PROBLEM REQUIREMENTS » Locate and copy each line in the data that contains the word "link".

RECORD EXCERPTS »

————————

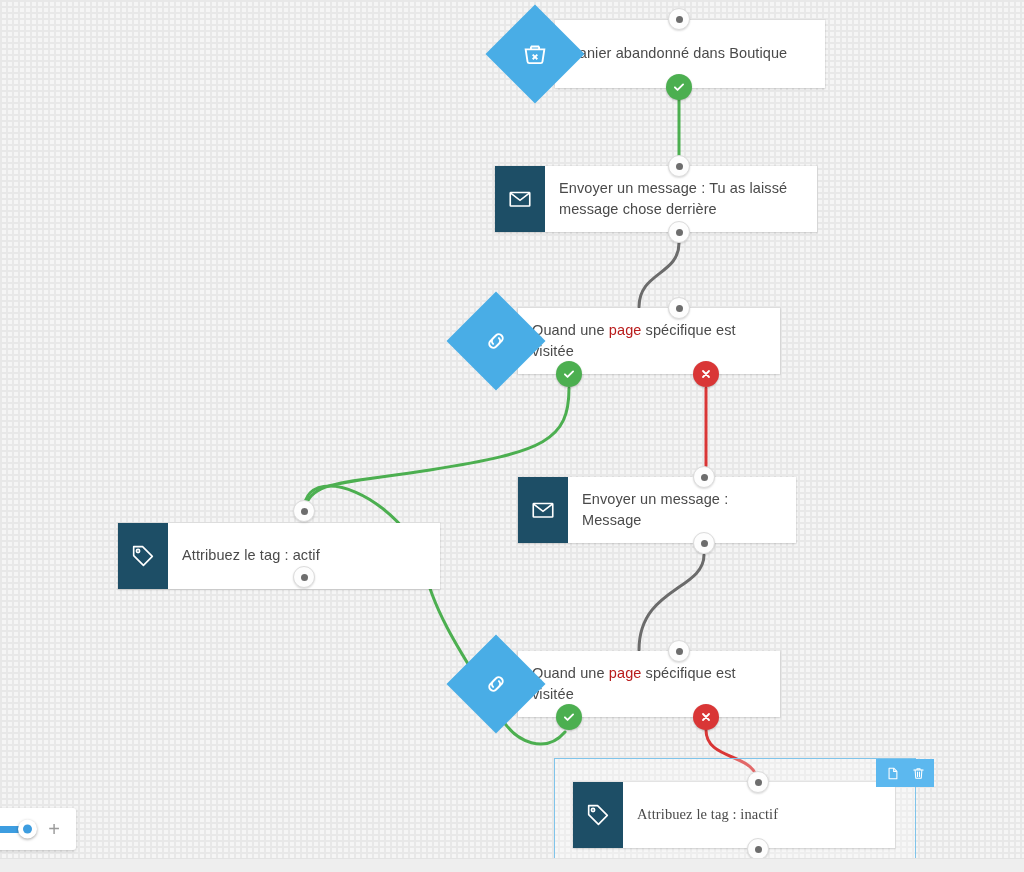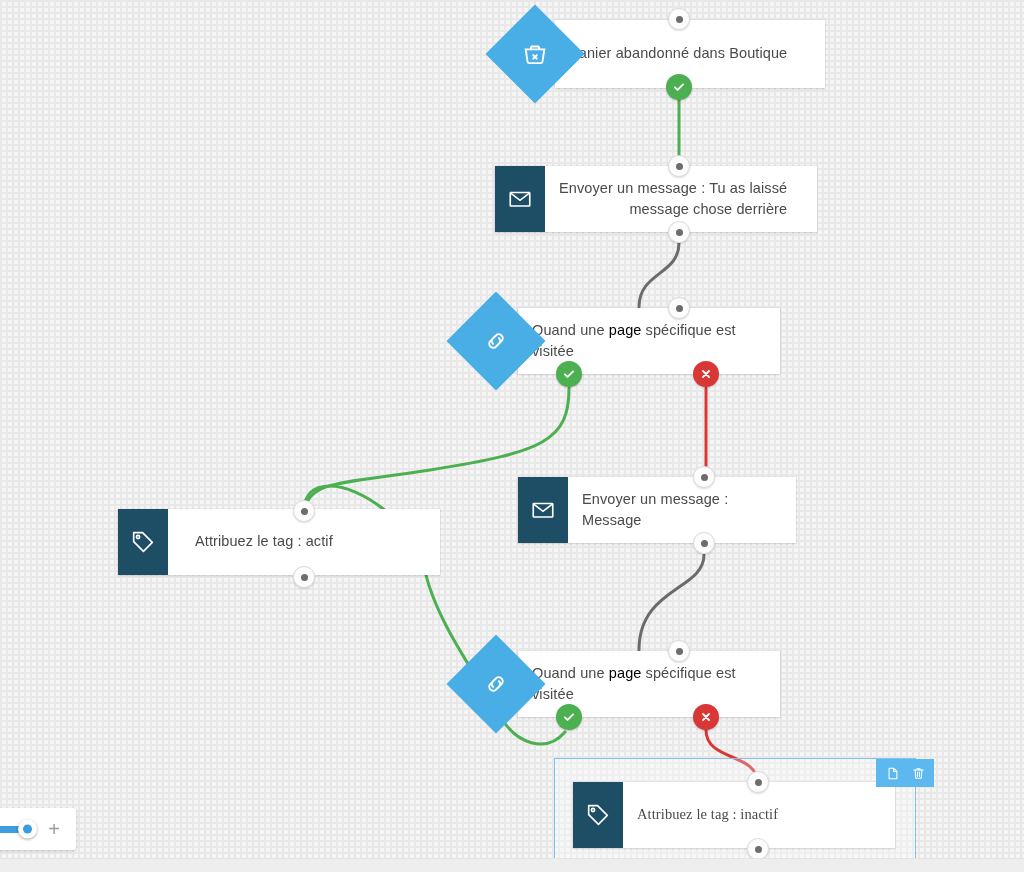--- a/index.html
+++ b/index.html
@@ -218,7 +218,7 @@
       </svg>
   </div>
 
-  <div class="node" style="left:495px; top:166px; width:322px; height:66px;text-align:right;">
+  <div class="node" style="left:495px; top:166px; width:322px; height:66px;">
     <div class="tile">
       <svg width="26" height="26" viewBox="0 0 24 24" fill="none" stroke="#ffffff" stroke-width="1.5">
         <rect x="3" y="6" width="18" height="12.5" rx="0.6"></rect>

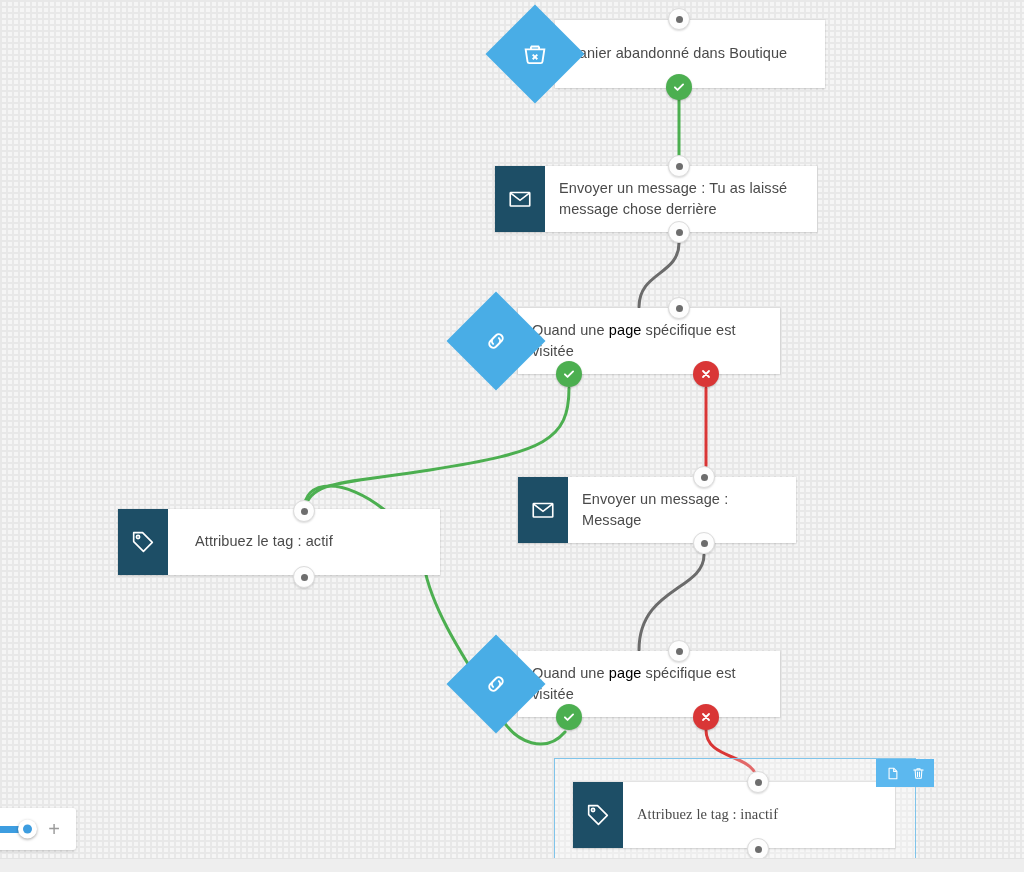--- a/index.html
+++ b/index.html
@@ -65,7 +65,7 @@
     line-height: 1.45;
     letter-spacing: .1px;
   }
-  .node .label .link { color: #000000; }
+  .node .label .link { color: #b91c1c; }
 
   
   .tile {

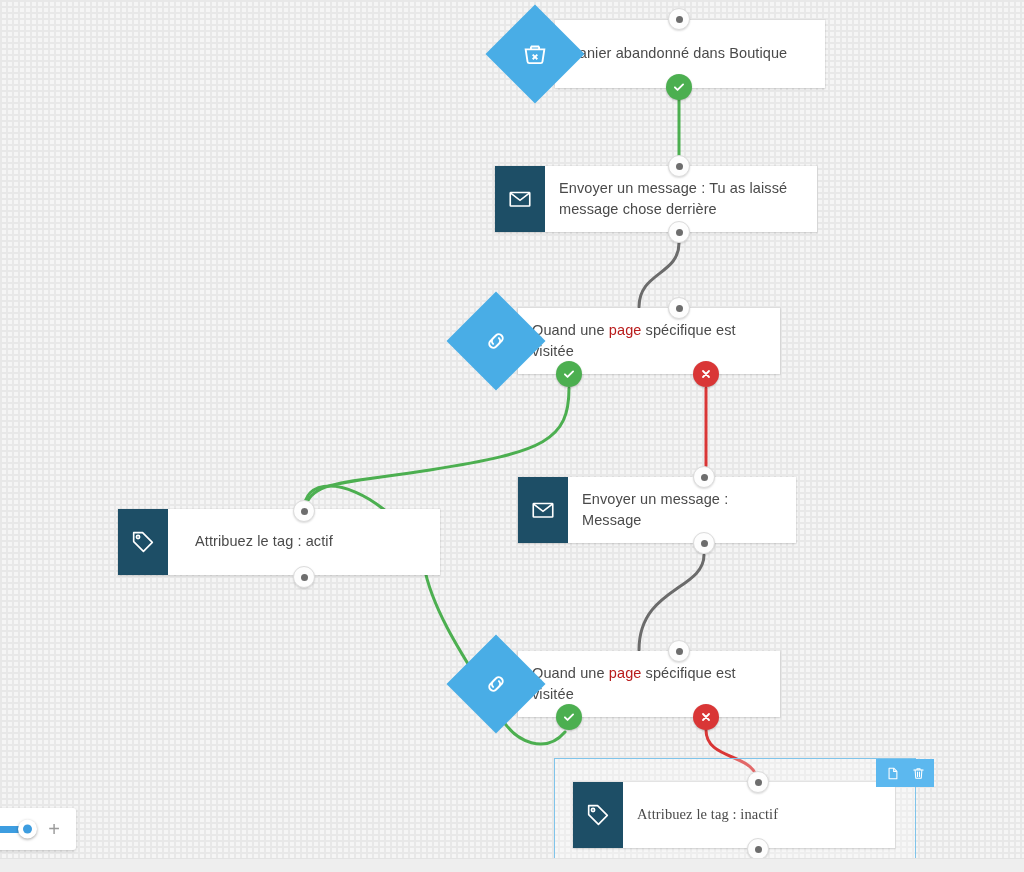--- a/index.html
+++ b/index.html
@@ -262,7 +262,7 @@
       </svg>
   </div>
 
-  <div class="node" style="left:118px; top:509px; width:322px; height:66px;gap:13px;">
+  <div class="node" style="left:118px; top:523px; width:322px; height:66px;">
     <div class="tile">
       <svg width="26" height="26" viewBox="0 0 24 24" fill="none" stroke="#ffffff" stroke-width="1.5" stroke-linejoin="round">
         <path d="M11.6 3.4H3.4v8.2l9 9 8.2-8.2-9-9z"></path>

————————

THE ANSWER »
-  .node .label .link { color: #000000; }
+  .node .label .link { color: #b91c1c; }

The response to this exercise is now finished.